• _Activity_:
Gather, from the listing beneath this task, every line holding the string "https".

• _Available data_:
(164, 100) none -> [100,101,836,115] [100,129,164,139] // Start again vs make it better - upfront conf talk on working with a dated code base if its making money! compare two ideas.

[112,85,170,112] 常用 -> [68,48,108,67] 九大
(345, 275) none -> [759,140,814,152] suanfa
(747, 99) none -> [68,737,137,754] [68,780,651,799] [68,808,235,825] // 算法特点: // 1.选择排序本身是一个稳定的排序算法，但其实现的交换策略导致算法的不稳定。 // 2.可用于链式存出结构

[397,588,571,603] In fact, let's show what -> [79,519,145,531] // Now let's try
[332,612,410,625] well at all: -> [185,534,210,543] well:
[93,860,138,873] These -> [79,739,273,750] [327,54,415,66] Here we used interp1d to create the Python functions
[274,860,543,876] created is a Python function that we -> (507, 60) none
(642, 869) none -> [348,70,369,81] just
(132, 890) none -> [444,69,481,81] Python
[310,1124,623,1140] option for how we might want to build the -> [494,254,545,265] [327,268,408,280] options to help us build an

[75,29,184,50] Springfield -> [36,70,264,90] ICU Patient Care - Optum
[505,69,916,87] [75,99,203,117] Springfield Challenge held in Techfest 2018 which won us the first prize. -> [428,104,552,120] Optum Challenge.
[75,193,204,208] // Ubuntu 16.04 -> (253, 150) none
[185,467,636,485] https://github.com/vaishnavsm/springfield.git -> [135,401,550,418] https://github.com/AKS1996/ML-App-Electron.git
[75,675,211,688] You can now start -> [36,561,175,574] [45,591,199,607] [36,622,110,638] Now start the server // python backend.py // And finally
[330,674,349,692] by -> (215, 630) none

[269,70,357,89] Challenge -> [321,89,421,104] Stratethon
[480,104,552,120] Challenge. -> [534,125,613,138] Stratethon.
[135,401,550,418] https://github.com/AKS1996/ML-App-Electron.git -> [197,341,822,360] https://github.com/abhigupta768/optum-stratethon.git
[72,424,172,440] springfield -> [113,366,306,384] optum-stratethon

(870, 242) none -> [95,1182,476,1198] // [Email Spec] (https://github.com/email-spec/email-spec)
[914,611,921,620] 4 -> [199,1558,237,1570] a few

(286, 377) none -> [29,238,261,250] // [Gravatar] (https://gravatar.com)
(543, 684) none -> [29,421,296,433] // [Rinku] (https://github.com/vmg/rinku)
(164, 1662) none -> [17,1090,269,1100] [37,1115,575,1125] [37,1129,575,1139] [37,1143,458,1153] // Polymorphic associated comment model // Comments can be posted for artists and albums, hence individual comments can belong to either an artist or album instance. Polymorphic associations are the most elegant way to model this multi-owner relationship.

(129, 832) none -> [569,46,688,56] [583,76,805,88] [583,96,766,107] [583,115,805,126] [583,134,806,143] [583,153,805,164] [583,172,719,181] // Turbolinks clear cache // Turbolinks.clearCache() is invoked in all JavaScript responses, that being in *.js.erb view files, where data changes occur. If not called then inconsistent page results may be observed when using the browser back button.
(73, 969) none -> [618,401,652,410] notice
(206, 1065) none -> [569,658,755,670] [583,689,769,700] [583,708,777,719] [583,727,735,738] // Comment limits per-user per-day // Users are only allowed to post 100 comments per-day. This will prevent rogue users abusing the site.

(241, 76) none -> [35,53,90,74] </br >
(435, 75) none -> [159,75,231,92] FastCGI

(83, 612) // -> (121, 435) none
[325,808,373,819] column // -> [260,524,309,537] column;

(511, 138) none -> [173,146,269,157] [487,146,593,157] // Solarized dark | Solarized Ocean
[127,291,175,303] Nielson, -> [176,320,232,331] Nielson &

• _Solution for this problem_:
[185,467,636,485] https://github.com/vaishnavsm/springfield.git -> [135,401,550,418] https://github.com/AKS1996/ML-App-Electron.git
[135,401,550,418] https://github.com/AKS1996/ML-App-Electron.git -> [197,341,822,360] https://github.com/abhigupta768/optum-stratethon.git
(870, 242) none -> [95,1182,476,1198] // [Email Spec] (https://github.com/email-spec/email-spec)
(286, 377) none -> [29,238,261,250] // [Gravatar] (https://gravatar.com)
(543, 684) none -> [29,421,296,433] // [Rinku] (https://github.com/vmg/rinku)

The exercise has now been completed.